Wanda Martina Morris
SOC 320
Seattle Campus

Evaluating Social Science Evidence

A critical introduction to the methods used to collect data in social science: surveys, archival research, experiments, and participant observation. Evaluates "facts and findings" by understanding the strengths and weaknesses of the methods that produce them. Case based. Offered: jointly with CS&SS 320/STAT 320.

Class description

This is a course in social science argument. It is an introduction to the critical skills you need to evaluate the data used to justify claims about social issues. We focus on the logic and procedures of empirical research, using a case-based approach to learn about the four methods of data collection in social science contexts: field observations, historical archives, surveys, and experiments.
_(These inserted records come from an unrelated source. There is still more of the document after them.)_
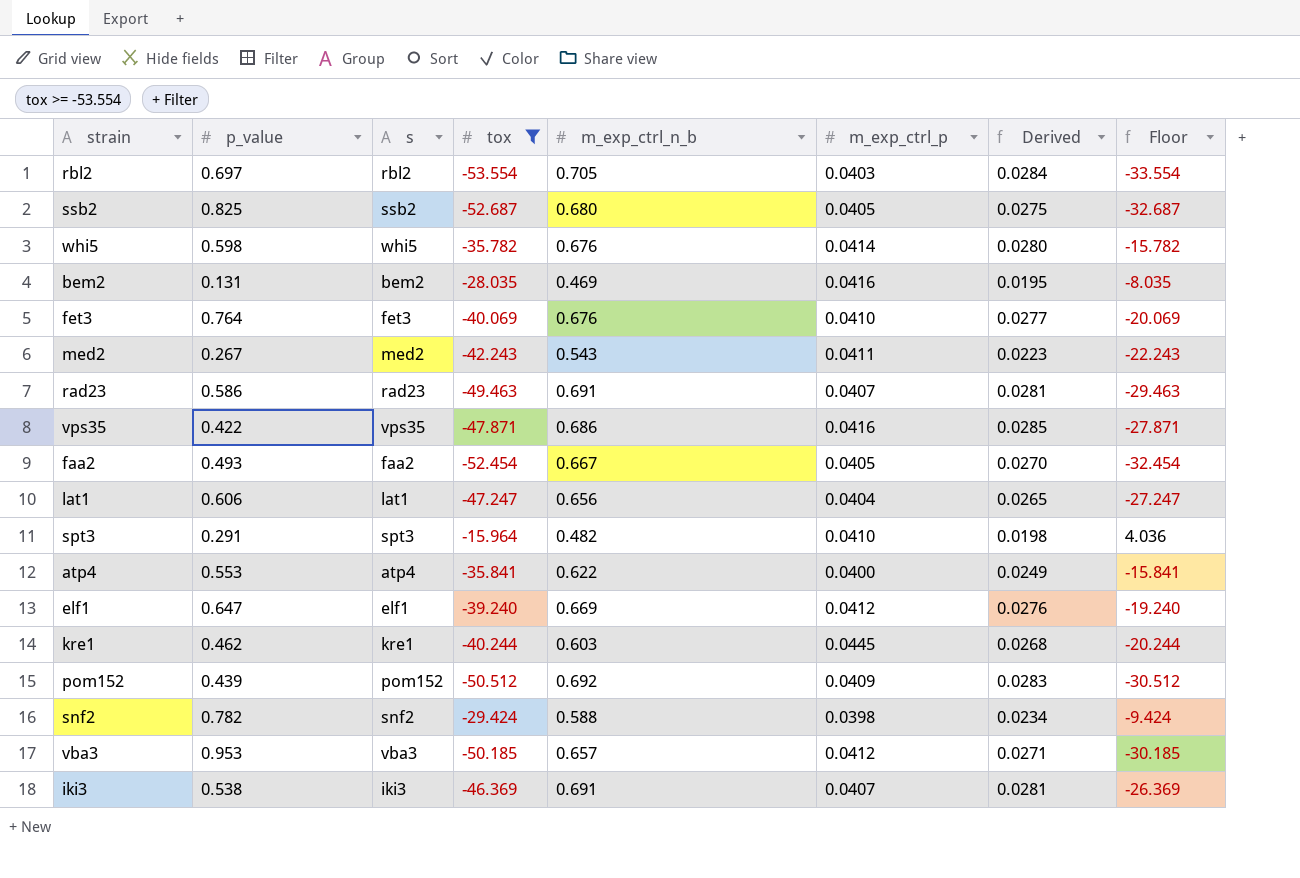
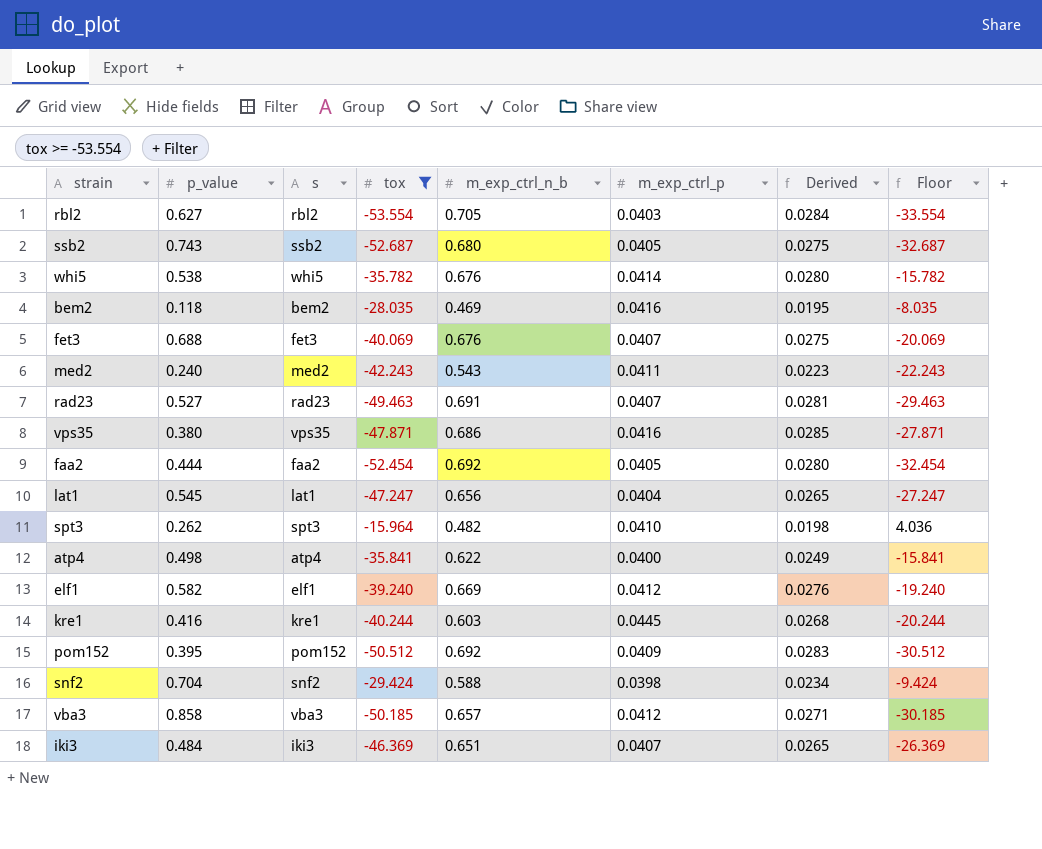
rbl2 | p_value: 0.697 -> 0.627
ssb2 | p_value: 0.825 -> 0.743
whi5 | p_value: 0.598 -> 0.538
bem2 | p_value: 0.131 -> 0.118
fet3 | p_value: 0.764 -> 0.688
fet3 | m_exp_ctrl_p: 0.0410 -> 0.0407
fet3 | Derived: 0.0277 -> 0.0275
med2 | p_value: 0.267 -> 0.240
rad23 | p_value: 0.586 -> 0.527
vps35 | p_value: 0.422 -> 0.380
faa2 | p_value: 0.493 -> 0.444
faa2 | m_exp_ctrl_n_b: 0.667 -> 0.692
faa2 | Derived: 0.0270 -> 0.0280
lat1 | p_value: 0.606 -> 0.545
spt3 | p_value: 0.291 -> 0.262
atp4 | p_value: 0.553 -> 0.498
elf1 | p_value: 0.647 -> 0.582
kre1 | p_value: 0.462 -> 0.416
pom152 | p_value: 0.439 -> 0.395
snf2 | p_value: 0.782 -> 0.704
vba3 | p_value: 0.953 -> 0.858
iki3 | p_value: 0.538 -> 0.484
iki3 | m_exp_ctrl_n_b: 0.691 -> 0.651
iki3 | Derived: 0.0281 -> 0.0265

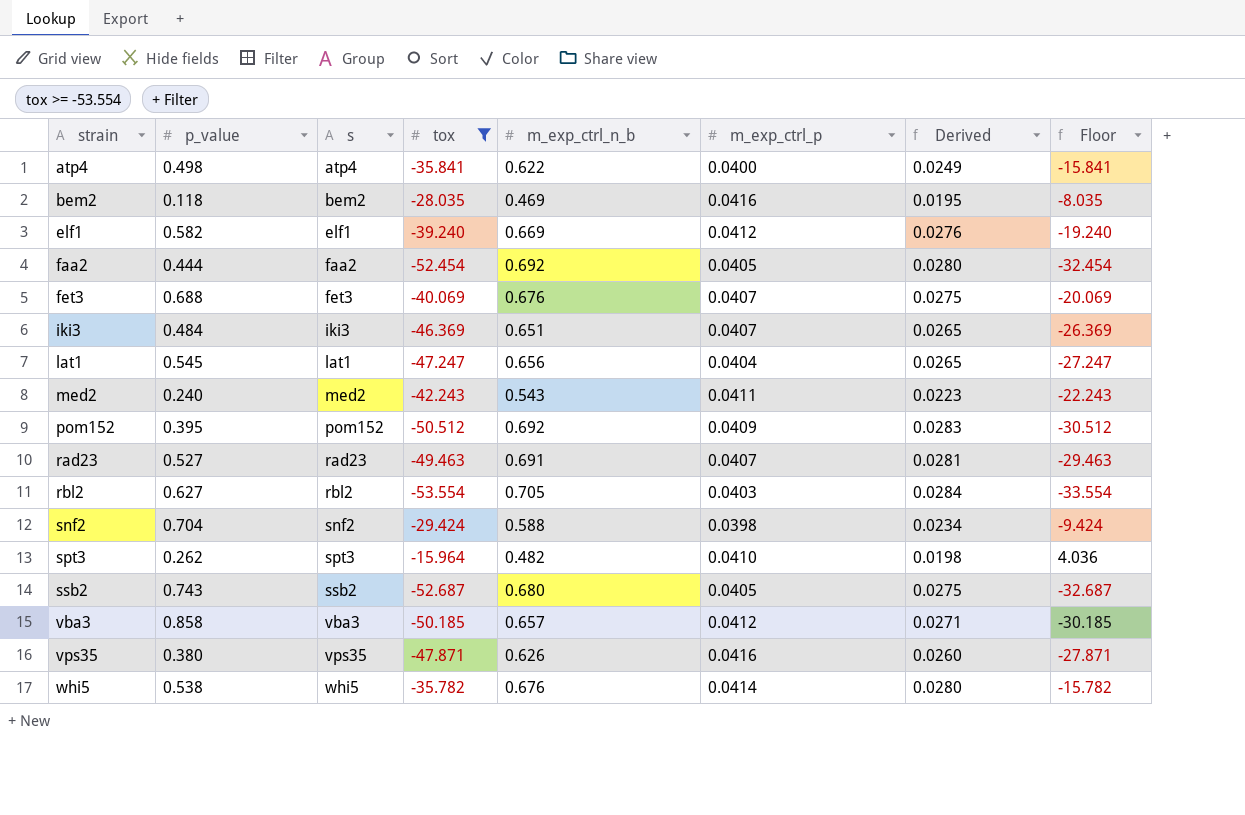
row order: none -> strain ascending
row kre1: 0.416 | kre1 | -40.244 | 0.603 | 0.0445 | 0.0268 | -20.244 -> none
vps35 | m_exp_ctrl_n_b: 0.686 -> 0.626
vps35 | Derived: 0.0285 -> 0.0260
We learn about the methods by reading a case study in detail; using it to understand the strengths and weaknesses of different types of data, and to evaluate the application of the methods in this case. This is not an introduction to statistical estimation and inference. Rather, it is a general introduction to social science methodology intended to make you a more discerning consumer of social science research.

Student learning goals

General method of instruction

3 lectures, 1 quiz section per week

Recommended preparation

None required

Class assignments and grading

The information above is intended to be helpful in choosing courses. Because the instructor may further develop his/her plans for this course, its characteristics are subject to change without notice. In most cases, the official course syllabus will be distributed on the first day of class.